The Tyler Court of appeals recently affirmed a nuisance verdict and resulting permanent injunction against an East Texas poultry farm.
Plaintiffs each own rural property in the Malakoff area of Henderson County, Texas. In 2015, Defendant Steve Huynh bought 231 acres of land in Malakoff to build a chicken farm. Steve previously owned and operated chicken barns for Defendant Sanderson. Both Defendants Timmy Huynh and Thinh Nguyen, relatives of Steve, were approved as growers for Sanderson, and Steve’s Henderson County property was approved as a barn site. Timmy and Thinh entered into leases with Steve to operate chicken barns on his land, although neither paid him rent.
The Defendants built 16 barns that could house 444,800 birds on the property. The first flock of birds was placed on the property in June 2016. All sixteen barns were operational by November 2016. The evidence showed that the chickens produced 5 thousand tons of manure per year. Additionally, there were composting sheds on the property where dead chickens were placed in layers and covered by wet litter and manure.
Shortly after the barns began operating, the Plaintiffs noticed odors. They complained numerous times to the Texas Commission on Environmental Quality (TCEQ). The TCEQ investigated the complaints and issued notices of violation to the farm and the various entities, owners, and tenants. When the odor did not improve after the TCEQ’s notices of violation, the Plaintiffs filed suit. Claims involved fraud, nuisance, trespass, and intentional interference with property rights. They sought monetary damages and a permanent injunction to prevent chicken farms from being operated on Steve’s property.
At trial, a jury sided with the Plaintiffs, finding that the defendants caused a temporary nuisance. They jury awarded monetary damages for the decrease in market value of the Plaintiffs’ homes. After post-trial motions, the judge entered an order that the Plaintiffs should be awarded no monetary damages, but entering a permanent injunction. The Defendants appealed.
Appellate Court Opinion
The Tyler Court of Appeals affirmed. [Read full opinion here.]
The court addressed four issues raised by the Defendants.
Sufficiency of the evidence on nuisance finding
A nuisance arises when the action of a defendant substantially interferes with the use and enjoyment of another person’s property.
Defendants argued there was no evidence of substantial interference with the Plaintiffs’ use and enjoyment of their properties, there was no evidence of unreasonable discomfort or annoyance, and that there was insufficient evidence to prove the chicken barns were the cause of the alleged harm.
The court addressed the evidence related to the nuisance claim. First, the court noted that the TCEQ guidelines indicated that the number of birds present was twice that which TCEQ deemed likely to cause a persistent nuisance odor. Additionally, a Sanderson division manager testified that dead chickens–like those in the composting sheds–have a rotting odor. An agricultural engineer testified that chicken manure is “offensive” and “smells bad.”

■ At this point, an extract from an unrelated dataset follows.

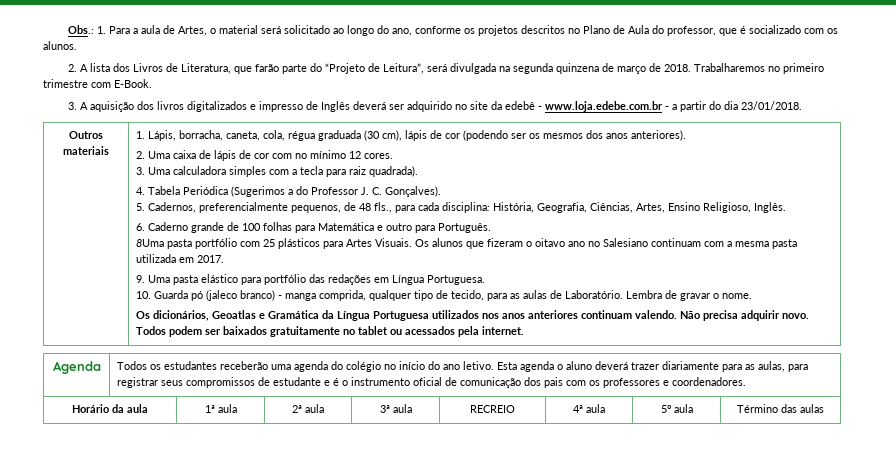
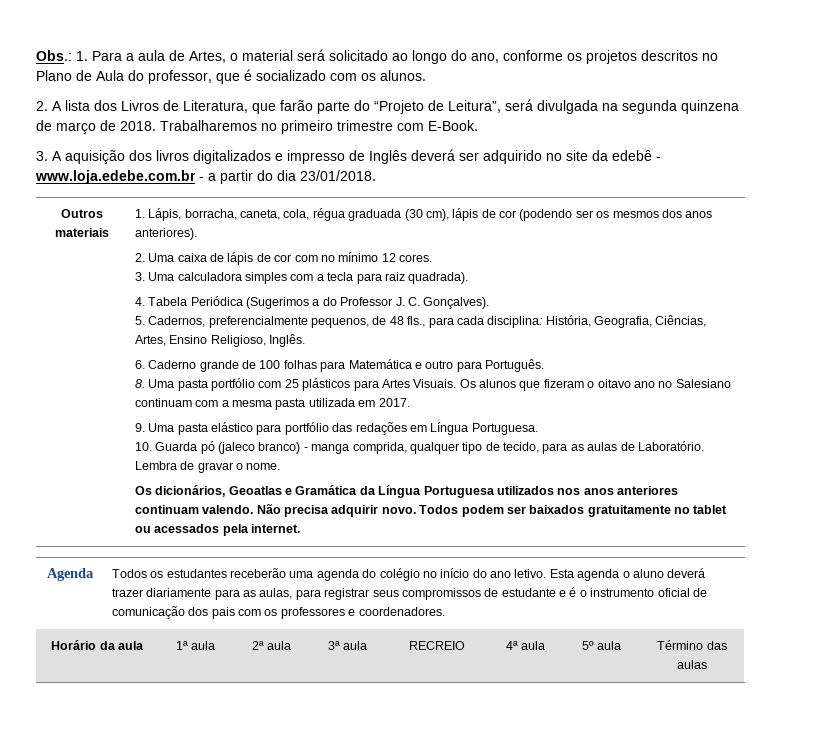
- 8Uma pasta portfólio com 25 plásticos para Artes Visuais.
+ 8. Uma pasta portfólio com 25 plásticos para Artes Visuais.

The court also noted the claims made to TCEQ. In October 2016, Plaintiff Ronny Snow called the Sanderson production office to complain about he odor. Two days later, a TCEQ investigator documented odors and stated that the chicken houses were the source. The investigator’s report deemed this a violation of Texas regulation and statute and issued a notice of violation requiring the farm to submit a plan to address the outstanding violation and prevent further occurrence. Between that time and June 2017, the TCEQ documented 62 odor complaints and issued several notices of violations.
The court also noted that there were odor logs from the Plaintiffs, detailing hundreds of odor events. The Plaintiffs testified that the risk of exposure caused the Plaintiffs to refrain from planning and enjoying outdoor activities. All Plaintiffs owned their property prior to the chicken farms being built and testified they frequently used them for outdoor activities and entertaining prior to the barns being built.
Based upon this evidence, the appellate court found there was sufficient evidence to support a finding of a nuisance. The trial court was affirmed.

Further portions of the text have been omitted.